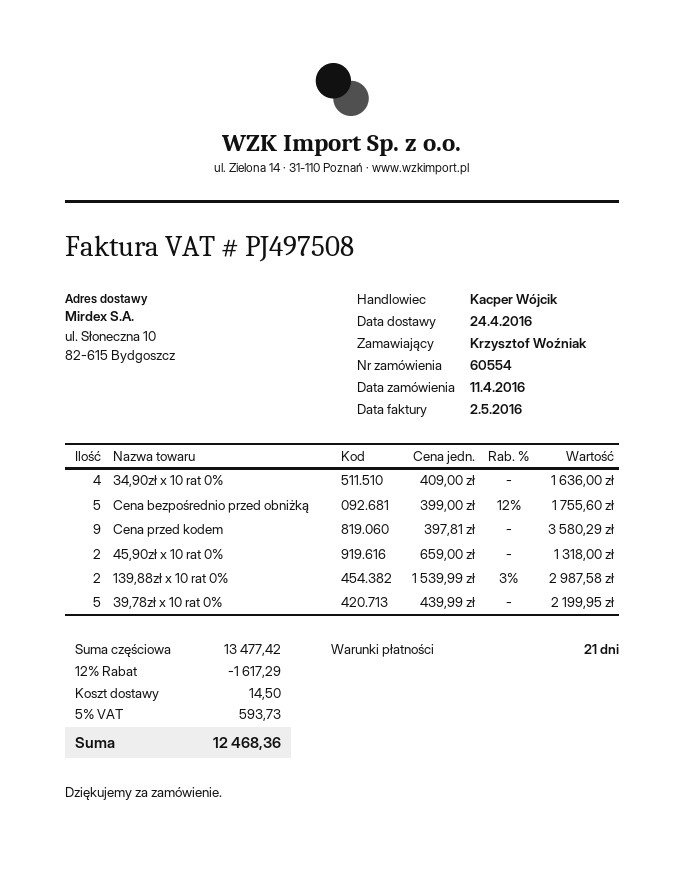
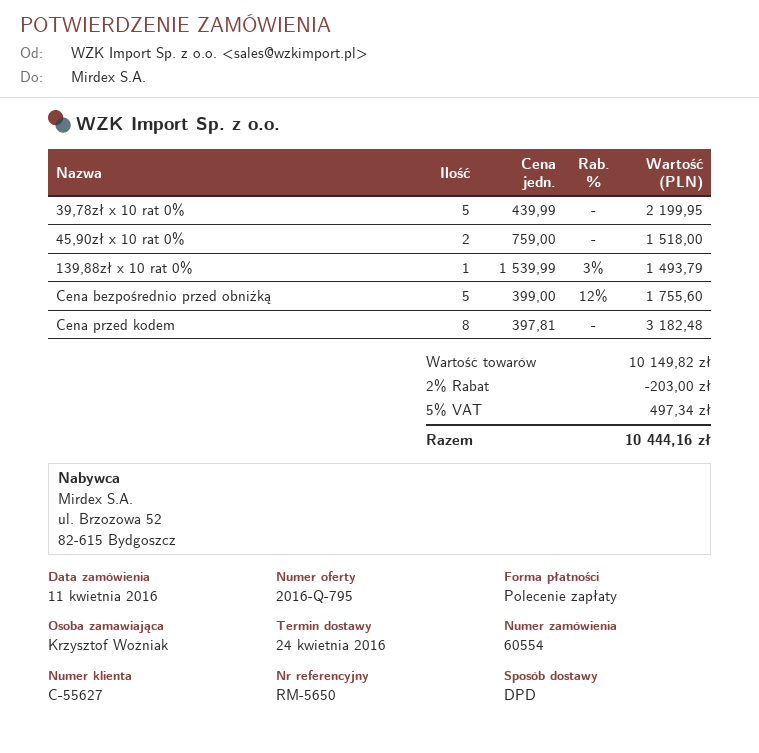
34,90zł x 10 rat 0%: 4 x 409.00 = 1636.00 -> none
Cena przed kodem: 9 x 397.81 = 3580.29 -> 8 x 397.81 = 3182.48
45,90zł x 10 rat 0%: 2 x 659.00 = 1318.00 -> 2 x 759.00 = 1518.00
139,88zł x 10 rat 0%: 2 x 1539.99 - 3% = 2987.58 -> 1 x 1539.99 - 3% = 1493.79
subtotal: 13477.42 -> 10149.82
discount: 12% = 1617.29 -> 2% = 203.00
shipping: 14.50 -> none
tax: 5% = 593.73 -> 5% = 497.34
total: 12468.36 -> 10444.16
**********
▶ _TASK GOAL_
Look for the word "none". Copy out every line of the data that has it.

▶ _ANSWER SECTION_
34,90zł x 10 rat 0%: 4 x 409.00 = 1636.00 -> none
shipping: 14.50 -> none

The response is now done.